HTML Parsing in Java with JSoup

07 March 2022 | 10 min read

It's a fine Sunday morning, and suddenly an idea for your next big project hits you: "How about I take the data provided by company X and build a frontend for it?" You jump into coding and realize that company X doesn't provide an API for their data. Their website is the only source for their data.

It's time to resort to good old web scraping, the automated process to parse and extract data from the HTML source code of a website.

jsoup, a Java library that implements the WHATWG HTML5 specification, can be used to parse HTML documents, find and extract data from HTML documents, and manipulate HTML elements. It's an excellent library for simple web scraping because of its simplistic nature and its ability to parse HTML the same way a browser does so that you can use the commonly known CSS selectors.

In this article, you'll learn how to use jsoup for web scraping in Java.

cover image

Installing jsoup

This article uses Maven as the build system, so make sure it's installed.

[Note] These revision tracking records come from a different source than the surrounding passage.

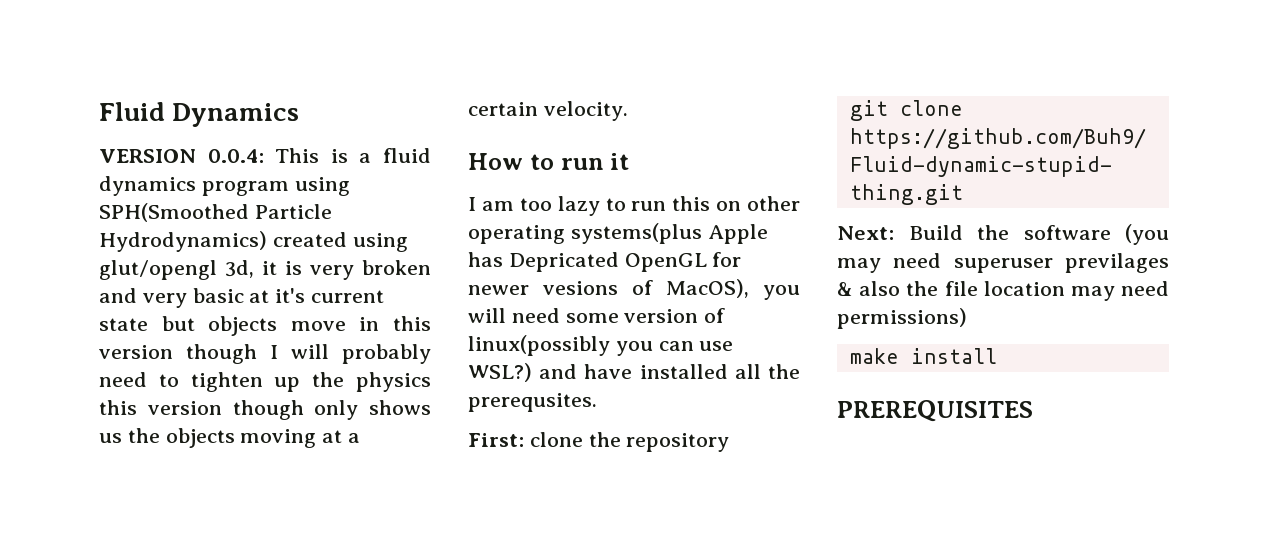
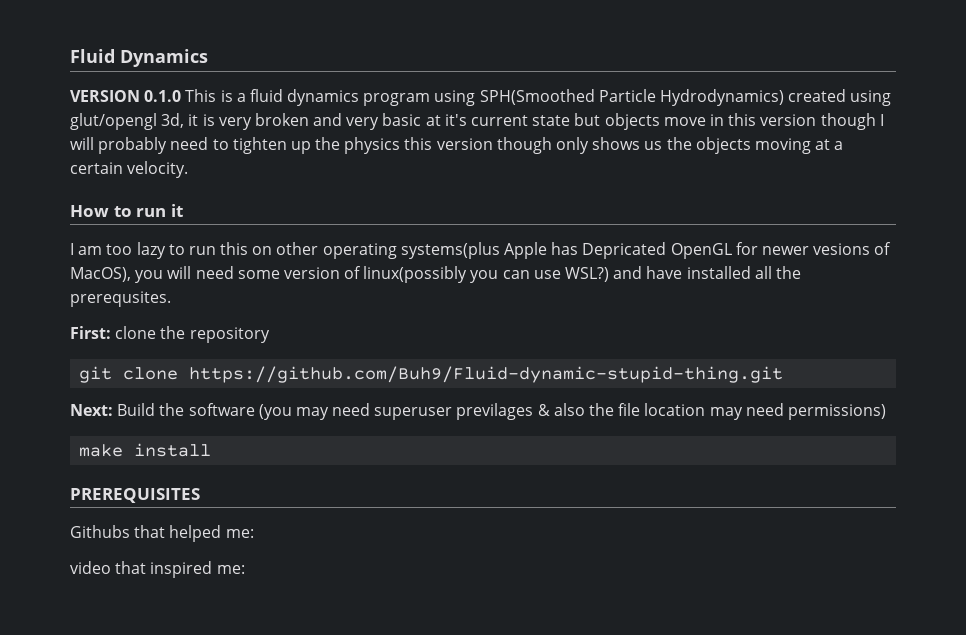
- VERSION 0.0.4: This is a fluid dynamics program using SPH(Smoothed Particle Hydrodynamics) created using glut/opengl 3d, it is very broken and very basic at it's current state but objects move in this version though I will probably need to tighten up the physics this version though only shows us the objects moving at a certain velocity.
+ VERSION 0.1.0 This is a fluid dynamics program using SPH(Smoothed Particle Hydrodynamics) created using glut/opengl 3d, it is very broken and very basic at it's current state but objects move in this version though I will probably need to tighten up the physics this version though only shows us the objects moving at a certain velocity.
+ Githubs that helped me:
+ video that inspired me:

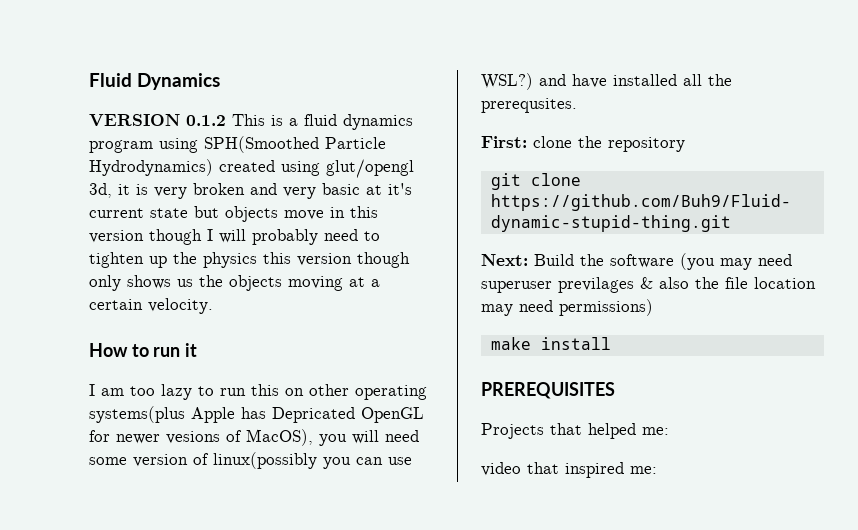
- VERSION 0.1.0 This is a fluid dynamics program using SPH(Smoothed Particle Hydrodynamics) created using glut/opengl 3d, it is very broken and very basic at it's current state but objects move in this version though I will probably need to tighten up the physics this version though only shows us the objects moving at a certain velocity.
+ VERSION 0.1.2 This is a fluid dynamics program using SPH(Smoothed Particle Hydrodynamics) created using glut/opengl 3d, it is very broken and very basic at it's current state but objects move in this version though I will probably need to tighten up the physics this version though only shows us the objects moving at a certain velocity.
- Githubs that helped me:
+ Projects that helped me:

Note that you can use jsoup without Maven as well. You can find the instructions for that on the jsoup download page.

The application that you'll be building in this article can be found in GitHub if you wish to clone it and follow along, or you can follow the instructions to build the application from scratch.

Start by generating a Maven project:

mvn archetype:generate -DgroupId=com.example.jsoupexample -DartifactId=jsoup-example -DarchetypeArtifactId=maven-archetype-quickstart -DarchetypeVersion=1.4 -DinteractiveMode=false

The directory named jsoup-example will hold the project files. For the rest of the article, you will work in this directory.

Edit the pom.xml file and add jsoup as a dependency in the dependencies section:

<dependencies>
    ...
    <dependency>
        <groupId>org.jsoup</groupId>
        <artifactId>jsoup</artifactId>
        <version>1.14.3</version>
    </dependency>
</dependencies>

This article uses version 1.14.3, which is the latest version at the time of writing. Check which version is the latest when you read this by heading over to the jsoup download page.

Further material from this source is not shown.